しかし、血圧や体調のことを気にして、スケジュールを削らなければならないという生活が辛いと言う。
【所見・検査】身長 175cm 体重 67Kg
姿勢 やや左肩さがり 頚部前傾
ROM(腰部・頚部含む)問題なし
血圧 (座位にて)
ニュートラル 210/110 mmHg
屈曲 200/110 mmHg 
伸展 145/80 mmHg
伸展・左側屈・右回旋 180/110 mmHg
伸展・右側屈・左回旋 140/100mmHg
触診 右上部僧帽筋 軽度緊張
【治療経過と考察】

初回時は、アクティベータメソッドカイロプラクティックテクニック(以下:AMCT)のBasic治療のみで済ませ、まずは病院(母・兄の主治医)にいき、相談検査をするように勧める。
この時、治療後に再度血圧測定をして、ニュートラルの状態で150/90mmHg、伸展位120/80といずれも治療前と比較すると血圧は下がっていたが、ニュートラルの状態では依然、高血圧状態であった。
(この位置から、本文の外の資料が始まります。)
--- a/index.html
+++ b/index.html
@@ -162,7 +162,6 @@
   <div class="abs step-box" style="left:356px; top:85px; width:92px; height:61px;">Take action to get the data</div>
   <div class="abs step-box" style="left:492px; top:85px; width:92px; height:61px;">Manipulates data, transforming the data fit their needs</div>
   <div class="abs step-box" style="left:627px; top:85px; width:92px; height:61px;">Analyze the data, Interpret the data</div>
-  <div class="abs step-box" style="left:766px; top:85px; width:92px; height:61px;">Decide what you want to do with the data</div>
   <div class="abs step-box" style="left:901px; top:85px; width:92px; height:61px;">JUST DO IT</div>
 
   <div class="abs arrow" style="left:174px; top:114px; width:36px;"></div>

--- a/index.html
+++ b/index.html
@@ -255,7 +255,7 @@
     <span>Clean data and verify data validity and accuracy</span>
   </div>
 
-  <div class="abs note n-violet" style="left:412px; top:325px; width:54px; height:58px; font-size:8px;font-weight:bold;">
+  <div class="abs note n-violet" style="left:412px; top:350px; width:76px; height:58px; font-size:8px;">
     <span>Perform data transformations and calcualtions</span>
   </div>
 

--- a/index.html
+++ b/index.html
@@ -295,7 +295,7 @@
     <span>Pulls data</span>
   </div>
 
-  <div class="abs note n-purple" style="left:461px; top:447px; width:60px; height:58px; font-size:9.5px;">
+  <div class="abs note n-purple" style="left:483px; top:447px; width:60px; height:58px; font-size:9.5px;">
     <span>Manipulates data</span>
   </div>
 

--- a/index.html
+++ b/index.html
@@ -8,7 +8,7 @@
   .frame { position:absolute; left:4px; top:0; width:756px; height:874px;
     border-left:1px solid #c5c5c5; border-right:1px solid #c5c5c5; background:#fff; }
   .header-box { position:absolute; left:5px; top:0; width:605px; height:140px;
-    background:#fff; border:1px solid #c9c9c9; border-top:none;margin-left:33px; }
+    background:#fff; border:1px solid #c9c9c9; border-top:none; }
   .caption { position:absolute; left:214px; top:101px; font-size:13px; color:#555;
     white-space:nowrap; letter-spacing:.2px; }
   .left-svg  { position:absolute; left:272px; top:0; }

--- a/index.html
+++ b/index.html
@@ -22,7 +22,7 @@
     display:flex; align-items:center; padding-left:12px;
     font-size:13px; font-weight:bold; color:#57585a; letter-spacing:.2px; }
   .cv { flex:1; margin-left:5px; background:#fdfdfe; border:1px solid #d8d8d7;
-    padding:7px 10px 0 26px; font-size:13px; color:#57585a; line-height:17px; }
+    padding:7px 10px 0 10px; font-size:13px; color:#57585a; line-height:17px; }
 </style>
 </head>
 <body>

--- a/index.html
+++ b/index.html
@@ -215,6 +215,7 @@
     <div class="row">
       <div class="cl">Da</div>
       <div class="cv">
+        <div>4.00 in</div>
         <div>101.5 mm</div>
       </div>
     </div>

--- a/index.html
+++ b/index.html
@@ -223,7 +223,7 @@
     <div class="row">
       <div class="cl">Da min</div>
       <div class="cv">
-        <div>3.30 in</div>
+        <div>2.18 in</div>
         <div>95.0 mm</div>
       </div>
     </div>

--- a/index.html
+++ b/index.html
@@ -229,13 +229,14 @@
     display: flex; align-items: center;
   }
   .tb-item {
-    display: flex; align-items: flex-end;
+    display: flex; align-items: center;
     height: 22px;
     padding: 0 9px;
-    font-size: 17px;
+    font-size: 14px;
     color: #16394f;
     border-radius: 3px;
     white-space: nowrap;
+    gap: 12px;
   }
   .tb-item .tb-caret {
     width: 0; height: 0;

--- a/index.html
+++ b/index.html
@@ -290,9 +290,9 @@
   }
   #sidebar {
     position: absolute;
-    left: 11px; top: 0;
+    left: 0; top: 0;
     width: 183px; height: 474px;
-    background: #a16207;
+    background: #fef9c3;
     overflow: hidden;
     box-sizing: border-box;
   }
(治療後の屈曲位はとっていない)自覚症状としては、首肩が楽になったといっている。その後は、しばらくあいてしまったが、3週間後に再来院された。
初回時の治療後は一時的に血圧がさがったものの、その後はとくに変化なしとのこと。スケジュールがタイトにならなければ、肩もこらず、至って健康的である。病院へはこの時点では行っていなかった。
2回目の治療では、AMCT(Basic & Advance )による全身評価・治療のあと、心身条件反射療法(以下:PCRT)を行った。頚部屈曲位における高血圧状態のイメージから入り、感情を分析した結果、エネルギーブッロク(以下:EB)は肝経で、うなずきの動作における感情が絡んでいた。次に、対人関係のストレスで3人の人物が特定された。それぞれの人に対していくつかの感情とそれを引き起こしたと思われる原因が絡んでいた。
この時点で、頚部屈曲位における高血圧状態のイメージで反応が陰性になったので、再度血圧測定をすると次のような結果が得られた。

血圧

<頭位置>     <治療前>     <治療後>
ニュートラル 140/100     120/80
屈曲     180/120 160/100
伸展     130/90     120/80

屈曲位では治療後もまだ血圧は高いが、治療後に明らかに血圧が下がり、より正常値に近づいていることがわかる。その後の経過であるが、残念ながらこの患者さんは2回の治療で来なくなってしまったが、後日、会社の同僚を紹介していただき、その方を通じて、その後血圧が正常に戻ったとの報告を受けている。しかし、しっかりと確認したうえで異常がないことが確かめられていないのが残念である。